> [WHAT TO PRODUCE]: Using the records below, give again exactly the lines from the line that contains "[699,498,799,514] are pointless" through the line that contains "[493,1443,724,1459] content to", both ends included, and only those.

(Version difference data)

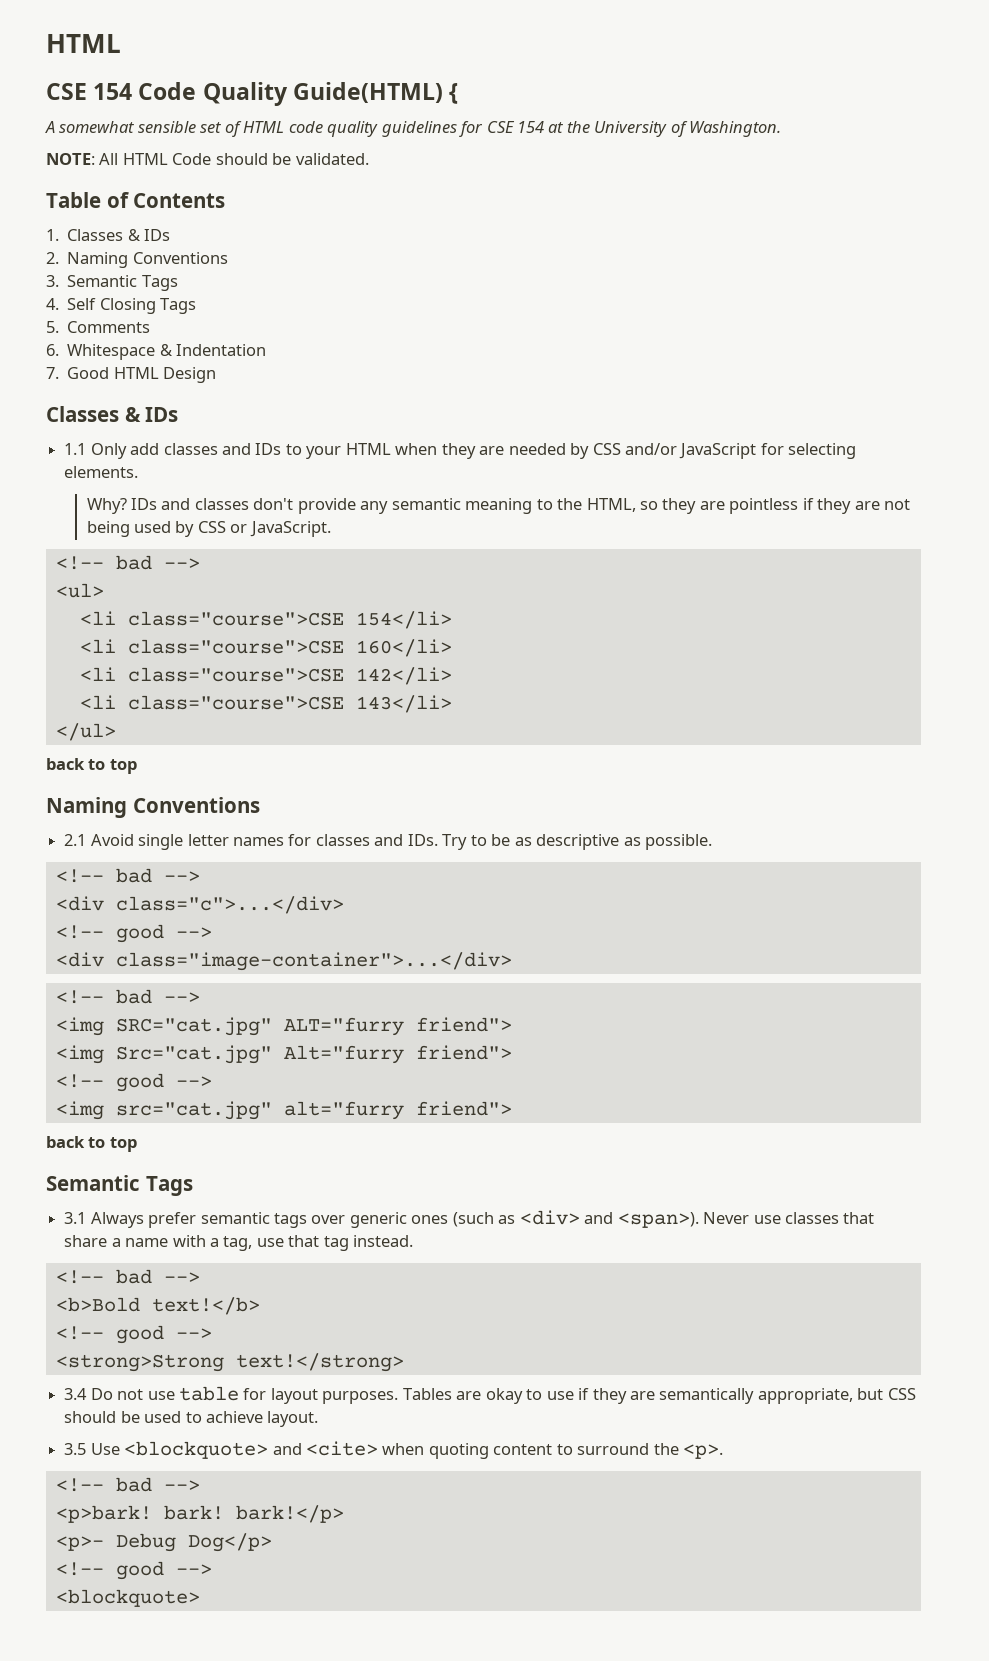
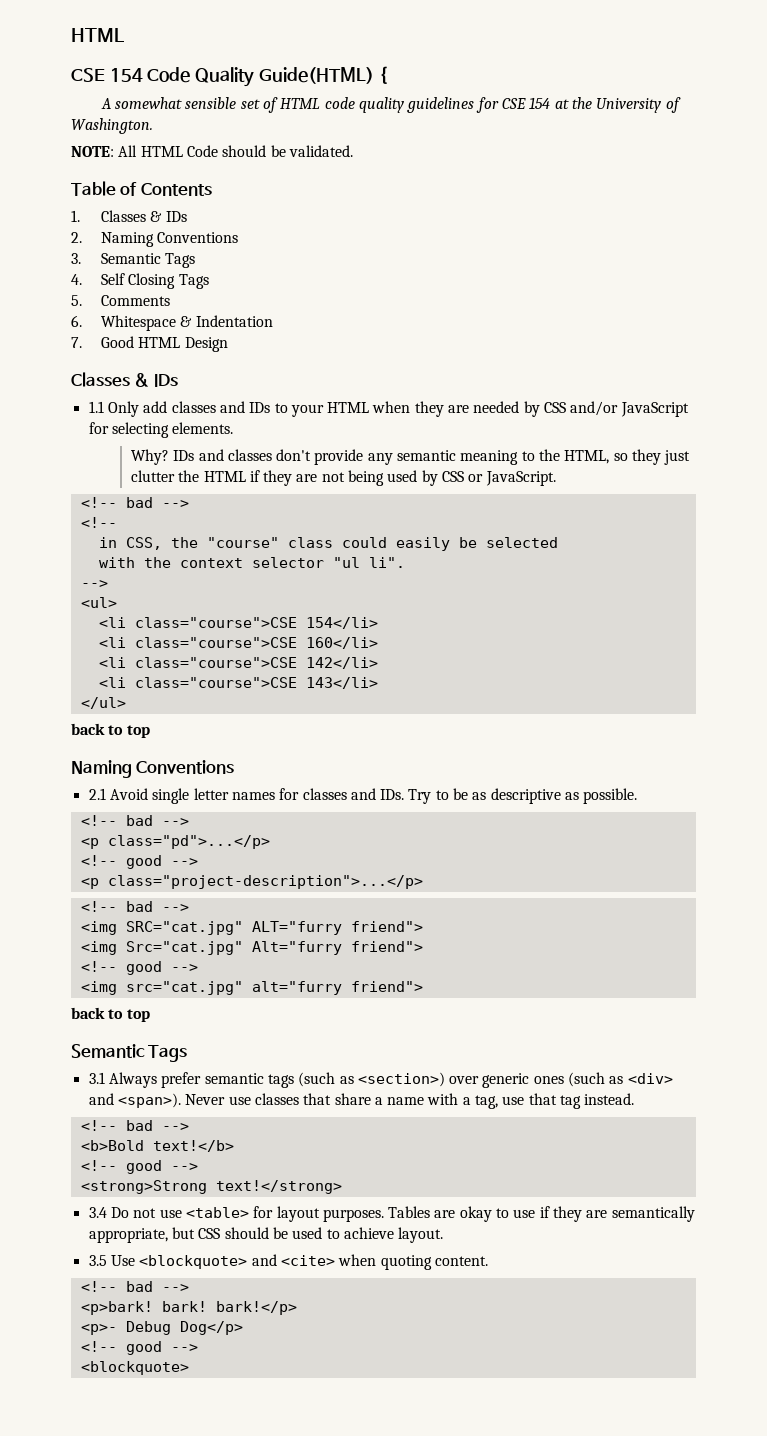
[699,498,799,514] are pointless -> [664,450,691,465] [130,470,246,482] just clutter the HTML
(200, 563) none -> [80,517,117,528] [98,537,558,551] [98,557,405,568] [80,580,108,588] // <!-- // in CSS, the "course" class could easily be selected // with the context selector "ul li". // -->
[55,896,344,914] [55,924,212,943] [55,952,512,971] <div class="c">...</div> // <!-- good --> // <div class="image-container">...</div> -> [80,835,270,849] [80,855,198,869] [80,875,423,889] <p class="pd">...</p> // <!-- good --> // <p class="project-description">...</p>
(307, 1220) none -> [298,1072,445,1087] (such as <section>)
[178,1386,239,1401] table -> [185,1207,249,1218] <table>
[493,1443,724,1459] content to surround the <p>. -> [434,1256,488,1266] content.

==

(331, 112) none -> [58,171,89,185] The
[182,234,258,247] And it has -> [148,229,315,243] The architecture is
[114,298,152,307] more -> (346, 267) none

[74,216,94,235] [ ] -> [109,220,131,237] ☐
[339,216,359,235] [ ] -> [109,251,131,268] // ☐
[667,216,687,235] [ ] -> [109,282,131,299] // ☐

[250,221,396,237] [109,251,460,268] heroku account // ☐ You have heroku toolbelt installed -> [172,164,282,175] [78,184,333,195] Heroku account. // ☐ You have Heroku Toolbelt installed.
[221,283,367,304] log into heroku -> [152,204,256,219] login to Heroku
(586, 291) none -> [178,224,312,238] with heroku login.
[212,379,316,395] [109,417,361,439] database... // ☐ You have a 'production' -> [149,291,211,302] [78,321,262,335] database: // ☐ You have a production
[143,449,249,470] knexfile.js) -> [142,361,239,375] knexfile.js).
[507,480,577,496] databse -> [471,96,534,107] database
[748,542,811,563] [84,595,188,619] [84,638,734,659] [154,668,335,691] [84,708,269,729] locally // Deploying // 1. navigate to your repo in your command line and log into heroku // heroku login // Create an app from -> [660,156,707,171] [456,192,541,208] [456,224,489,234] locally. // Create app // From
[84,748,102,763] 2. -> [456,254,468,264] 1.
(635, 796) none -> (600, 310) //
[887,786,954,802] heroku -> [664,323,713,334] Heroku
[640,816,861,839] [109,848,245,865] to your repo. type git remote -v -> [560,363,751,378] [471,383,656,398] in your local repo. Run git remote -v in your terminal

* * *

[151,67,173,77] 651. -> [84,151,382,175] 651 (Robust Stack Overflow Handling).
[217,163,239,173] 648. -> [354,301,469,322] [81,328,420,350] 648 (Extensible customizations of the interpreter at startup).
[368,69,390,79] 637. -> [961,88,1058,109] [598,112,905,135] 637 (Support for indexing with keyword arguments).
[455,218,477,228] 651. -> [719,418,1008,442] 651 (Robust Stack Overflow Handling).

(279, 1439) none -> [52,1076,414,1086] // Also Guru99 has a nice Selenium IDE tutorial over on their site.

> [SOLUTION FOR THIS PROBLEM]:
[699,498,799,514] are pointless -> [664,450,691,465] [130,470,246,482] just clutter the HTML
(200, 563) none -> [80,517,117,528] [98,537,558,551] [98,557,405,568] [80,580,108,588] // <!-- // in CSS, the "course" class could easily be selected // with the context selector "ul li". // -->
[55,896,344,914] [55,924,212,943] [55,952,512,971] <div class="c">...</div> // <!-- good --> // <div class="image-container">...</div> -> [80,835,270,849] [80,855,198,869] [80,875,423,889] <p class="pd">...</p> // <!-- good --> // <p class="project-description">...</p>
(307, 1220) none -> [298,1072,445,1087] (such as <section>)
[178,1386,239,1401] table -> [185,1207,249,1218] <table>
[493,1443,724,1459] content to surround the <p>. -> [434,1256,488,1266] content.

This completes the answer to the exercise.